Wiener Polizei weist Kritik zurück
Eigentlich ist es sein Verein Rapid Wien, der für die Sicherheit der Zuschauer verantwortlich ist, als Gastgeber im eigenen Stadion. Das betont auch Barbara Gass, Sprecherin der Wiener Polizei, scharf und bestimmt im Ton. Sie wehrt sich gegen den Vorwurf, auch die Polizei sei zu langsam gewesen: Falsch, sagt sie. In nur fünf Minuten habe die Polizei den Platz geräumt gehabt.
"Also um 19:04 Uhr hat der erste Fan das Spielfeld betreten, um 19:09 Uhr war kein Unbefugter mehr am Spielfeld und die strafbaren Handlungen wurden beendet durch die Polizei", erklärt sie. 577 Anzeigen sind auch ein Beweis.
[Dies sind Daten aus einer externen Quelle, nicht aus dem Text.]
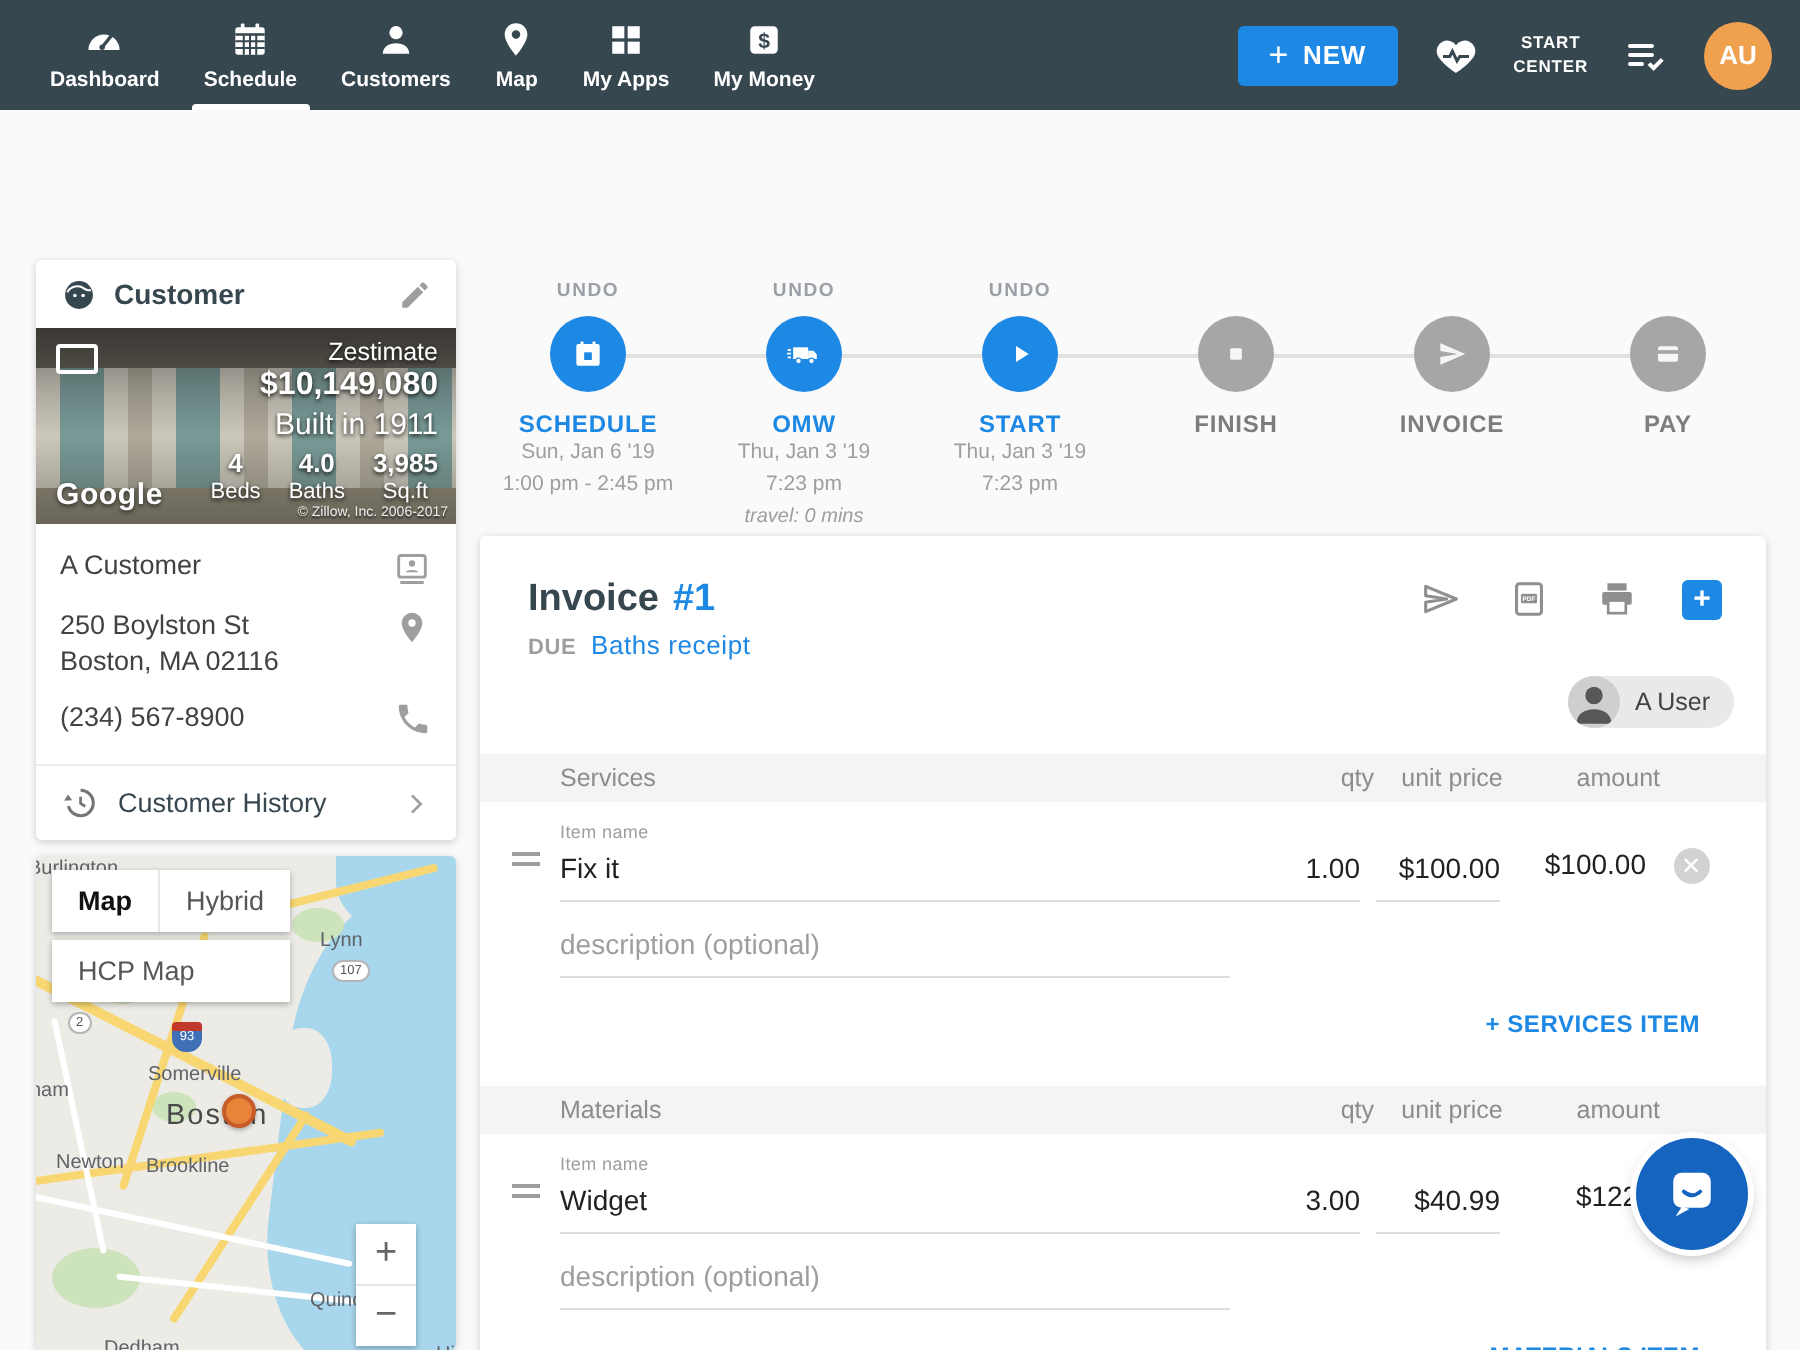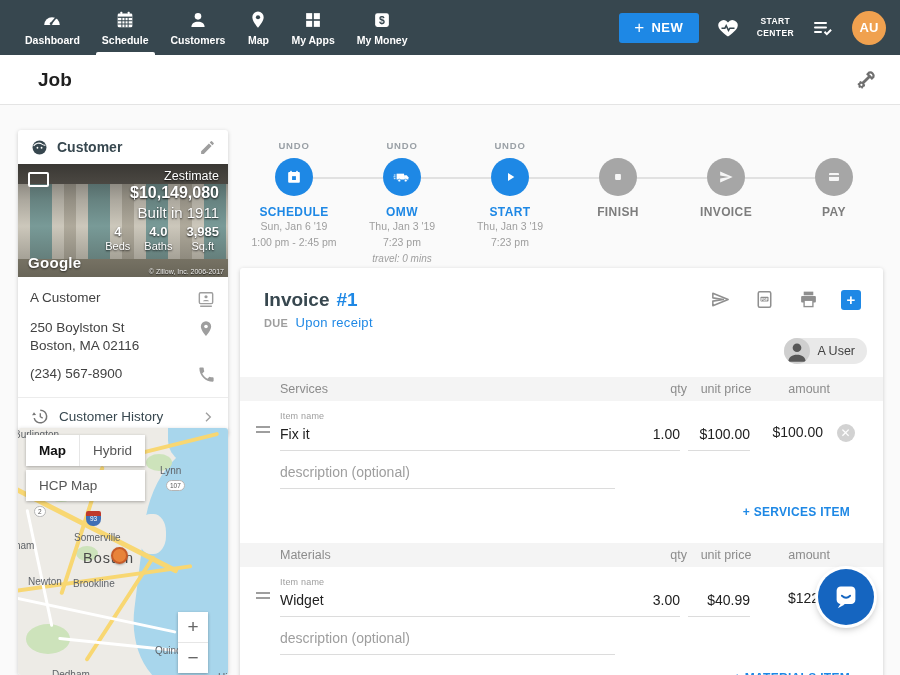--- a/index.html
+++ b/index.html
@@ -26,21 +26,21 @@
   .jobbar .tools{margin-left:auto;margin-right:22px;cursor:pointer;}
 
   
   .card{position:absolute;background:#fff;border-radius:3px;box-shadow:0 1px 4px rgba(0,0,0,.18);}
 
   
   .customer-card{left:18px;top:130px;width:210px;}
   .cc-header{height:34px;display:flex;align-items:center;padding:0 12px;}
   .cc-header .title{font-size:14px;font-weight:bold;color:#37474f;margin-left:8px;}
   .cc-header .edit{margin-left:auto;cursor:pointer;}
-  .cc-photo{height:113px;position:relative;color:#fff;background:
+  .cc-photo{height:98px;position:relative;color:#fff;background:
     linear-gradient(180deg,rgba(15,15,15,.55) 0%,rgba(15,15,15,.22) 32%,rgba(15,15,15,.06) 55%,rgba(35,35,30,.4) 100%),
     linear-gradient(180deg,#6e6960 0 20px,transparent 20px),
     linear-gradient(0deg,#97917f 0 18px,transparent 18px),
     repeating-linear-gradient(90deg,#d8d3c6 0 12px,#7fa3a0 12px 34px,#d8d3c6 34px 46px,#b9b3a4 46px 58px);cursor:pointer;}
   .expand-rect{position:absolute;left:10px;top:8px;width:17px;height:11px;border:2px solid #fff;border-radius:2px;}
   .zest{position:absolute;top:5px;right:9px;text-align:right;text-shadow:0 1px 2px rgba(0,0,0,.85);}
   .zest .zl{font-size:12.5px;}
   .zest .zv{font-size:16px;font-weight:bold;margin-top:1px;}
   .zest .zb{font-size:15px;margin-top:2px;}
   .facts{display:flex;justify-content:flex-end;gap:14px;margin-top:3px;}
@@ -227,33 +227,20 @@
       <span>
         <svg width="24" height="24" viewBox="0 0 24 24">
             <path d="M4 7h11M4 11.5h11M4 16h6" stroke="#fff" stroke-width="2" stroke-linecap="round"></path>
             <path d="M13.5 15.8l2.3 2.3 4.3-4.4" stroke="#fff" stroke-width="2" fill="none"></path>
           </svg>
       </span>
       <div class="avatar">AU</div>
     </div>
   </div>
 
-  <div class="jobbar">
-    <h1>Job</h1>
-    <span class="tools">
-      <svg width="24" height="24" viewBox="0 0 24 24">
-          <g transform="rotate(45 12 12)">
-            <rect x="10.6" y="6" width="2.8" height="11" rx="1" fill="#6f6f6f"></rect>
-            <path d="M9 4.5a3.4 3.4 0 0 1 6 0v2.2h-6z" fill="none" stroke="#6f6f6f" stroke-width="2.2"></path>
-          </g>
-          <circle cx="7.4" cy="16.8" r="3" fill="#6f6f6f" stroke="#6f6f6f" stroke-width="1.4" stroke-dasharray="1.6 1.4"></circle>
-          <circle cx="7.4" cy="16.8" r="1.1" fill="#fff"></circle>
-        </svg>
-    </span>
-  </div>
 
   <div class="card customer-card">
     <div class="cc-header">
       <span>
         <svg width="19" height="19" viewBox="0 0 24 24">
             <circle cx="12" cy="12" r="8.8" fill="#37474f"></circle>
             <circle cx="9.4" cy="12.3" r="1.15" fill="#fff"></circle>
             <circle cx="14.6" cy="12.3" r="1.15" fill="#fff"></circle>
             <path d="M4.6 10.2c2.2-3.8 7.4-4.8 10.5-2.4 1.5 1.1 3.2 1.5 4.4 1" stroke="#fff" stroke-width="1.3" fill="none"></path>
           </svg>
@@ -493,21 +480,21 @@
                 <rect x="7" y="3.8" width="10" height="3.8" fill="#8f8f8f"></rect>
                 <rect x="4.3" y="8.4" width="15.4" height="6.6" rx="1" fill="#8f8f8f"></rect>
                 <rect x="7.4" y="12.8" width="9.2" height="6.6" fill="#fff" stroke="#8f8f8f" stroke-width="1.4"></rect>
               </svg>
           </span>
           <span class="addbtn">+</span>
         </div>
       </div>
       <div class="due">
         <span>DUE</span>
-        <span class="duelink">Upon receipt</span>
+        <span class="duelink">Baths receipt</span>
       </div>
       <div class="chip-row">
         <div class="chip">
           <span class="cavatar">
             <svg width="26" height="26" viewBox="0 0 24 24">
                 <circle cx="12" cy="9" r="4" fill="#575757"></circle>
                 <path d="M4 22c0-4.4 3.6-6.6 8-6.6s8 2.2 8 6.6z" fill="#575757"></path>
               </svg>
           </span>
           <span class="cname">A User</span>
Die beiden Vereinsführungen und die österreichischen Bundesliga-Gremien wollen jetzt beraten, wie sie reagieren wollen - ob mit Punktabzug bei Rapid Wien, mit Geisterspielen ohne Zuschauer oder mit Geldstrafen und mit schärferen Kontrollen.
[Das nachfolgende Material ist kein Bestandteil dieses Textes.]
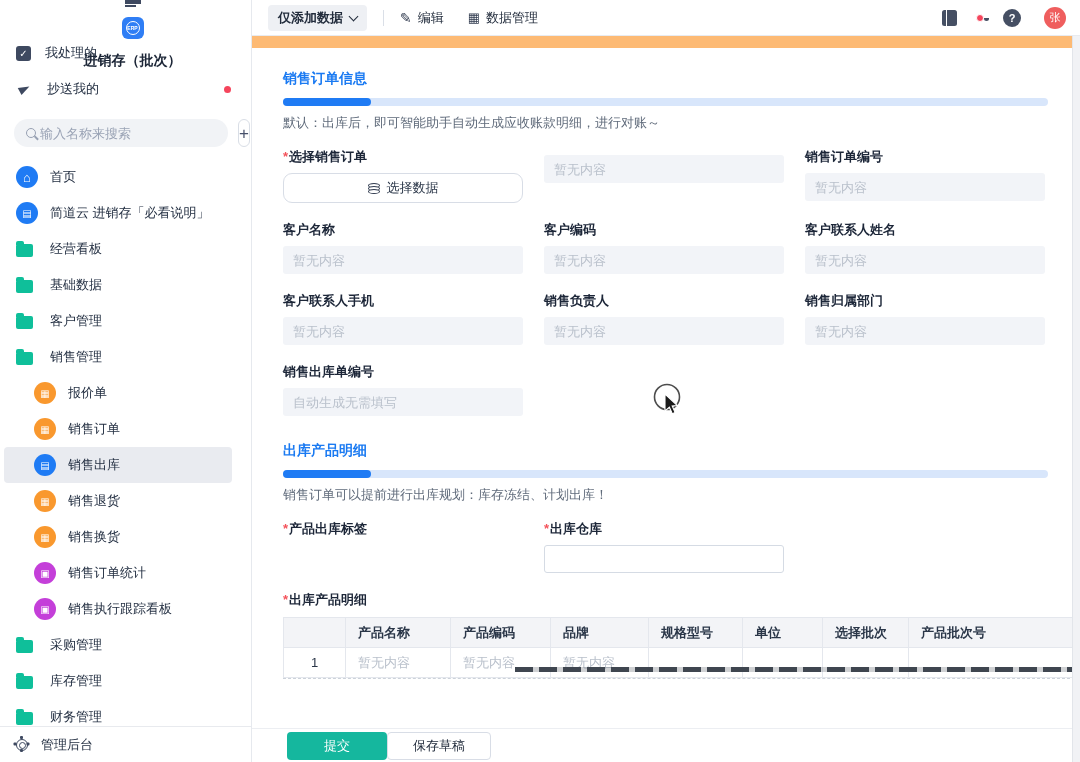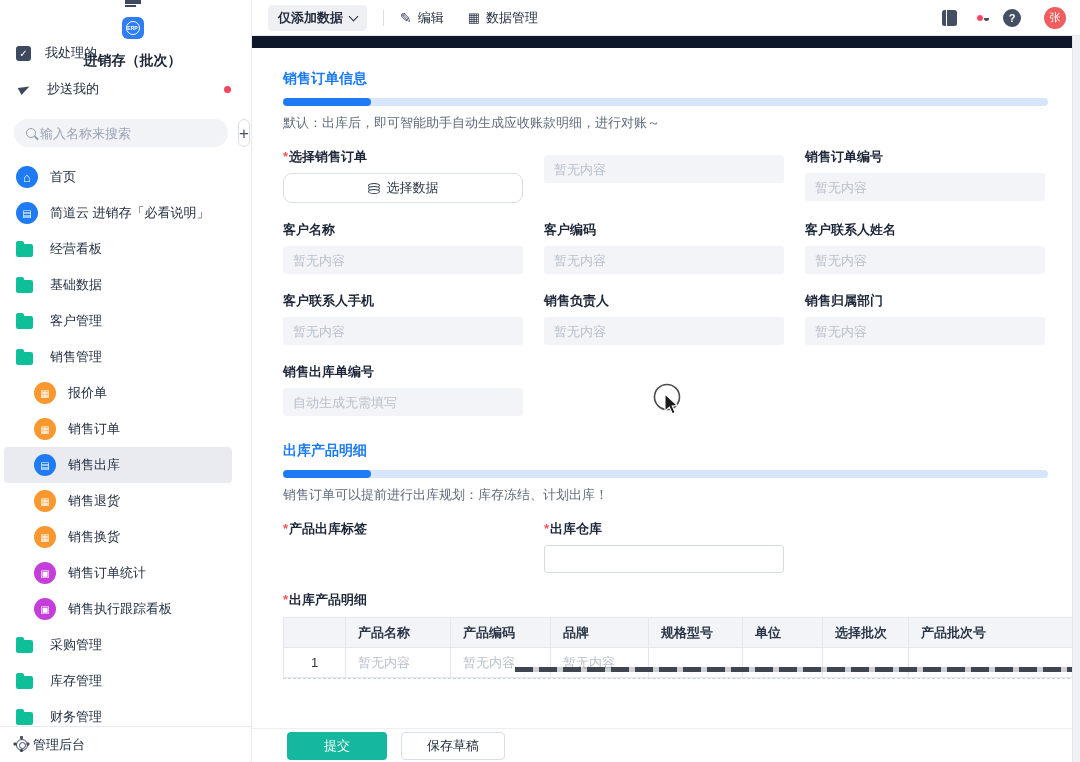--- a/index.html
+++ b/index.html
@@ -32,27 +32,27 @@
   .sb-menu { margin-top:12px; }
   .mi { height:36px; display:flex; align-items:center; gap:12px; padding-left:16px; font-size:13px; color:#232f42; cursor:pointer; }
   .mi.sub { padding-left:34px; }
   .mi.selected { background:#e9ebf0; border-radius:4px; margin:0 19px 0 4px; padding-left:30px; }
   .ci { width:22px; height:22px; border-radius:50%; color:#fff; display:flex; align-items:center; justify-content:center; flex:0 0 auto; font-size:10px; }
   .ci.blue { background:#1f7bf4; } .ci.orange { background:#f9982e; } .ci.purple { background:#c43fd9; }
   .ci .g13 { font-size:13px; line-height:1; }
   .folder-icon { width:17px; height:13px; background:#0fbf9a; border-radius:2px; position:relative; margin:2px 5px 0 0; flex:0 0 auto; }
   .folder-icon::before { content:""; position:absolute; top:-3px; left:0; width:8px; height:4px; background:#0fbf9a; border-radius:2px 2px 0 0; }
 
-  .sb-footer { position:absolute; left:0; right:0; bottom:0; height:36px; background:#fff; border-top:1px solid #e8eaee; display:flex; align-items:center; gap:5px; padding-left:16px; font-size:13px; color:#232f42; cursor:pointer; }
+  .sb-footer { position:absolute; left:0; right:0; bottom:0; height:36px; background:#fff; border-top:1px solid #e8eaee; display:flex; align-items:center; gap:13px; padding-left:16px; font-size:13px; color:#232f42; cursor:pointer; }
   .gear-icon { width:12px; height:12px; border:1.5px solid #3e4960; border-radius:50%; position:relative; flex:0 0 auto; }
   .gear-icon::before { content:""; position:absolute; left:2px; top:2px; width:5px; height:5px; border:1.5px solid #3e4960; border-radius:50%; }
   .gear-icon::after { content:""; position:absolute; width:3px; height:3px; background:#3e4960; border-radius:1px; top:-4px; left:3px; box-shadow:0 13px 0 #3e4960, -6.5px 6.5px 0 #3e4960, 6.5px 6.5px 0 #3e4960; }
 
   
-  .main { position:absolute; left:252px; top:0; right:0; bottom:0; background:#0f172a; }
+  .main { position:absolute; left:252px; top:0; right:0; bottom:0; background:#fdba74; }
   .topbar { position:absolute; top:0; left:0; right:0; height:36px; background:#fff; border-bottom:1px solid #e8ebf0; display:flex; align-items:center; padding:0 14px 0 16px; z-index:4; }
   .mode-btn { height:26px; background:#eef0f4; border:0; border-radius:4px; padding:0 10px; font-size:13px; font-weight:700; color:#222c3c; display:flex; align-items:center; gap:7px; cursor:pointer; }
   .chev-down { width:7px; height:7px; border-right:1.5px solid #222c3c; border-bottom:1.5px solid #222c3c; transform:rotate(45deg); margin-top:-3px; }
   .tb-div { width:1px; height:16px; background:#dadfe7; margin:0 16px; }
   .tb-act { display:flex; align-items:center; gap:6px; font-size:13px; color:#222c3c; cursor:pointer; margin-right:24px; }
   .pencil-icon { font-size:14px; color:#323c50; line-height:1; }
   .grid-glyph { font-size:13px; color:#323c50; line-height:1; }
   .tb-right { margin-left:auto; display:flex; align-items:center; gap:23px; }
   .book-icon { width:15px; height:16px; background:#454f63; border-radius:2.5px; position:relative; cursor:pointer; }
   .book-icon::after { content:""; position:absolute; left:3.5px; top:0; bottom:0; width:1.5px; background:#fff; }
@@ -92,21 +92,21 @@
   .tbl-label { margin-top:18px; }
   .table-wrap { margin-top:8px; position:relative; width:797px; border-bottom:1px dashed #ccd2da; }
   table { border-collapse:collapse; table-layout:fixed; width:797px; font-size:13px; }
   th, td { border:1px solid #e4e7ed; height:30px; padding:0 12px; text-align:left; overflow:hidden; white-space:nowrap; }
   th { background:#f3f4f7; font-weight:700; color:#2a3648; font-size:13px; }
   td { color:#b9c0cb; background:#fff; }
   td.idx { color:#2a3648; text-align:center; padding:0; }
   th.c { padding:0; }
   .artifact { position:absolute; left:232px; width:565px; height:5px; bottom:6px; background:repeating-linear-gradient(90deg,#3f4650 0 18px, rgba(63,70,80,.25) 18px 24px); z-index:3; }
 
-  .action-bar { position:absolute; left:0; bottom:0; width:820px; height:34px; background:#fff; border-top:1px solid #eceef2; display:flex; align-items:center; gap:14px; padding-left:35px; z-index:6; }
+  .action-bar { position:absolute; left:0; bottom:0; width:820px; height:34px; background:#fff; border-top:1px solid #eceef2; display:flex; align-items:center; gap:0; padding-left:35px; z-index:6; }
   .btn-submit { width:100px; height:28px; background:#15b79e; color:#fff; border:0; border-radius:4px; font-size:13px; cursor:pointer; }
   .btn-draft { width:104px; height:28px; background:#fff; color:#222c3c; border:1px solid #d8dde6; border-radius:4px; font-size:13px; cursor:pointer; }
 
   .scroll-strip { position:absolute; top:36px; right:0; width:8px; bottom:0; background:#f1f2f5; border-left:1px solid #e2e5ea; }
 
   .cursor-ind { position:absolute; left:398px; top:334px; width:34px; height:40px; z-index:8; pointer-events:none; }
 </style>
 </head>
 <body>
Nächste vier Wiener Stadtderbys ohne Auswärtsfans
Die Vereine haben am Dienstag ein erstes Ergebnis bekanntgegeben. Das Präsidium von Rapid Wien veröffentlichte via eigener Webseite, "bei den nächsten beiden Auswärtsderbys auf die Anforderung des Kontingents für den Gästesektor zu verzichten, gleiches macht unser Stadtrivale für die kommenden beiden Duelle in unserer Heimstätte".
Damit finden die nächsten vier Derbys ohne Auswärtsfans statt. "Aus unserer Sicht ist dies die momentan beste Lösung, weiteren Schaden vom SK Rapid abzuwenden und ab sofort werden wir an Verbesserungen und neuen Konzepten für ein Comeback von Wiener Derbys mit Fans beider Klubs arbeiten", schrieb der Klub weiter.